- _DATASET_
• • • •

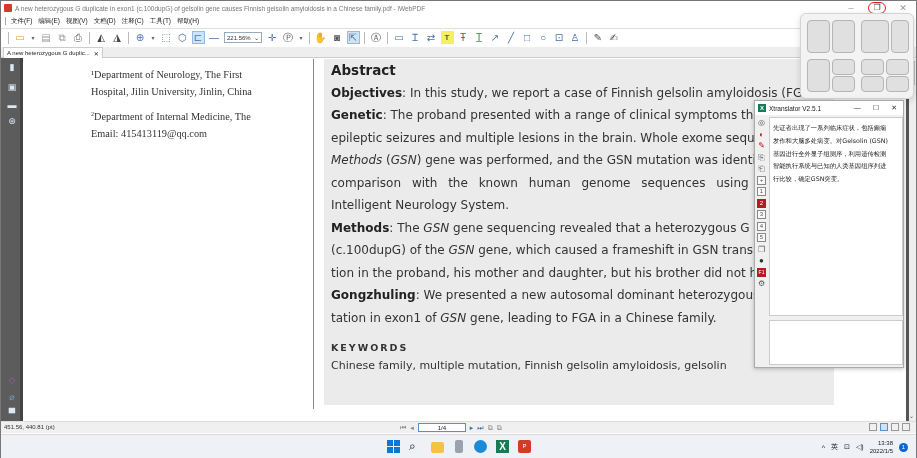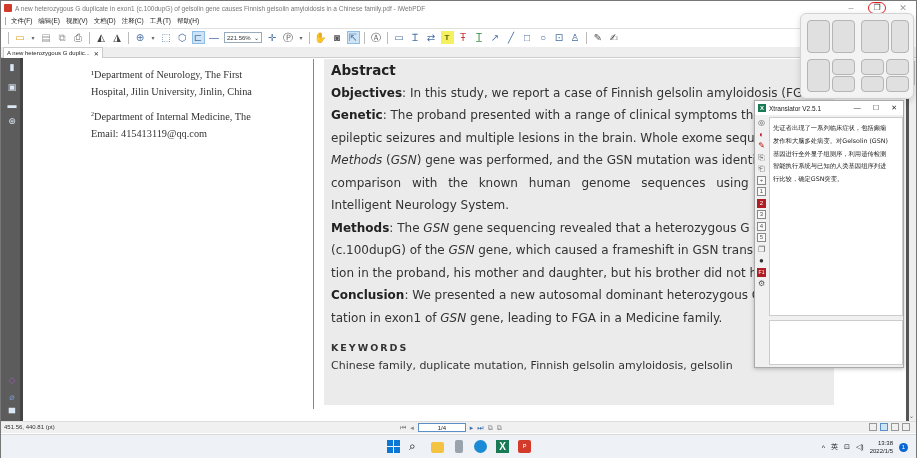--- a/index.html
+++ b/index.html
@@ -203,7 +203,7 @@
       <div><b>Methods</b><span>: The </span><i>GSN</i><span> gene sequencing revealed that a heterozygous G duplication</span></div>
       <div><span>(c.100dupG) of the </span><i>GSN</i><span> gene, which caused a frameshift in GSN transla-</span></div>
       <div>tion in the proband, his mother and daughter, but his brother did not have.</div>
-      <div><b>Conclusion</b><span>: We presented a new autosomal dominant heterozygous G duplicate mu-</span></div>
+      <div><b>Gongzhuling</b><span>: We presented a new autosomal dominant heterozygous G duplicate mu-</span></div>
       <div><span>tation in exon1 of </span><i>GSN</i><span> gene, leading to FGA in a Medicine family.</span></div>
       <div class="kw-head">KEYWORDS</div>
       <div class="kw-text">Chinese family, duplicate mutation, Finnish gelsolin amyloidosis, gelsolin</div>

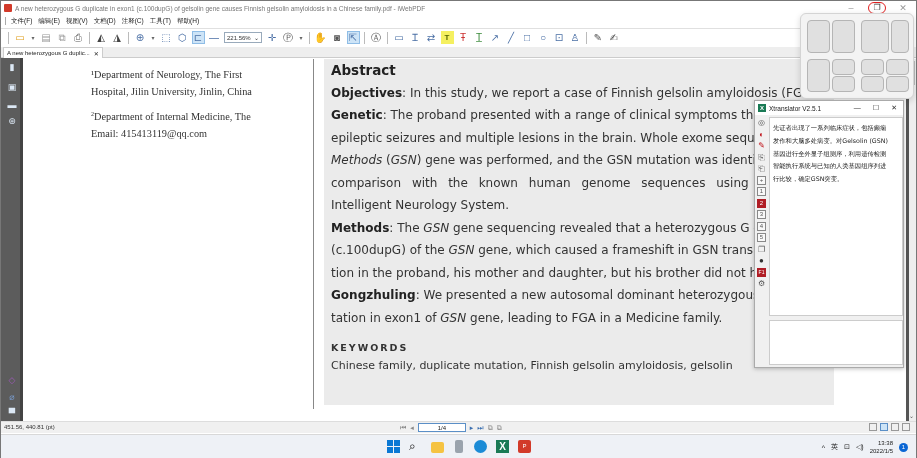--- a/index.html
+++ b/index.html
@@ -204,7 +204,7 @@
       <div><span>(c.100dupG) of the </span><i>GSN</i><span> gene, which caused a frameshift in GSN transla-</span></div>
       <div>tion in the proband, his mother and daughter, but his brother did not have.</div>
       <div><b>Gongzhuling</b><span>: We presented a new autosomal dominant heterozygous G duplicate mu-</span></div>
-      <div><span>tation in exon1 of </span><i>GSN</i><span> gene, leading to FGA in a Medicine family.</span></div>
+      <div><span>tation in exon1 of </span><i>GSN</i><span> gene, leading to FGA in a Chinese family.</span></div>
       <div class="kw-head">KEYWORDS</div>
       <div class="kw-text">Chinese family, duplicate mutation, Finnish gelsolin amyloidosis, gelsolin</div>
     </div>

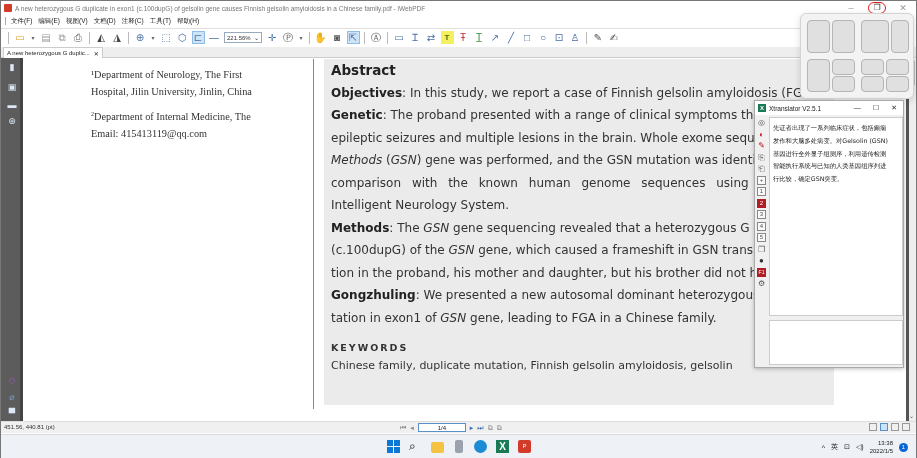--- a/index.html
+++ b/index.html
@@ -206,7 +206,7 @@
       <div><b>Gongzhuling</b><span>: We presented a new autosomal dominant heterozygous G duplicate mu-</span></div>
       <div><span>tation in exon1 of </span><i>GSN</i><span> gene, leading to FGA in a Chinese family.</span></div>
       <div class="kw-head">KEYWORDS</div>
-      <div class="kw-text">Chinese family, duplicate mutation, Finnish gelsolin amyloidosis, gelsolin</div>
+      <div class="kw-text">Chinese family, multiple mutation, Finnish gelsolin amyloidosis, gelsolin</div>
     </div>
   </div>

• • • •

- _WORK INSTRUCTION_
The listing must be returned in full and exactly, apart from its pictures.

- _EXERCISE OUTPUT_
--- a/index.html
+++ b/index.html
@@ -203,7 +203,7 @@
       <div><b>Methods</b><span>: The </span><i>GSN</i><span> gene sequencing revealed that a heterozygous G duplication</span></div>
       <div><span>(c.100dupG) of the </span><i>GSN</i><span> gene, which caused a frameshift in GSN transla-</span></div>
       <div>tion in the proband, his mother and daughter, but his brother did not have.</div>
-      <div><b>Conclusion</b><span>: We presented a new autosomal dominant heterozygous G duplicate mu-</span></div>
+      <div><b>Gongzhuling</b><span>: We presented a new autosomal dominant heterozygous G duplicate mu-</span></div>
       <div><span>tation in exon1 of </span><i>GSN</i><span> gene, leading to FGA in a Medicine family.</span></div>
       <div class="kw-head">KEYWORDS</div>
       <div class="kw-text">Chinese family, duplicate mutation, Finnish gelsolin amyloidosis, gelsolin</div>

--- a/index.html
+++ b/index.html
@@ -204,7 +204,7 @@
       <div><span>(c.100dupG) of the </span><i>GSN</i><span> gene, which caused a frameshift in GSN transla-</span></div>
       <div>tion in the proband, his mother and daughter, but his brother did not have.</div>
       <div><b>Gongzhuling</b><span>: We presented a new autosomal dominant heterozygous G duplicate mu-</span></div>
-      <div><span>tation in exon1 of </span><i>GSN</i><span> gene, leading to FGA in a Medicine family.</span></div>
+      <div><span>tation in exon1 of </span><i>GSN</i><span> gene, leading to FGA in a Chinese family.</span></div>
       <div class="kw-head">KEYWORDS</div>
       <div class="kw-text">Chinese family, duplicate mutation, Finnish gelsolin amyloidosis, gelsolin</div>
     </div>

--- a/index.html
+++ b/index.html
@@ -206,7 +206,7 @@
       <div><b>Gongzhuling</b><span>: We presented a new autosomal dominant heterozygous G duplicate mu-</span></div>
       <div><span>tation in exon1 of </span><i>GSN</i><span> gene, leading to FGA in a Chinese family.</span></div>
       <div class="kw-head">KEYWORDS</div>
-      <div class="kw-text">Chinese family, duplicate mutation, Finnish gelsolin amyloidosis, gelsolin</div>
+      <div class="kw-text">Chinese family, multiple mutation, Finnish gelsolin amyloidosis, gelsolin</div>
     </div>
   </div>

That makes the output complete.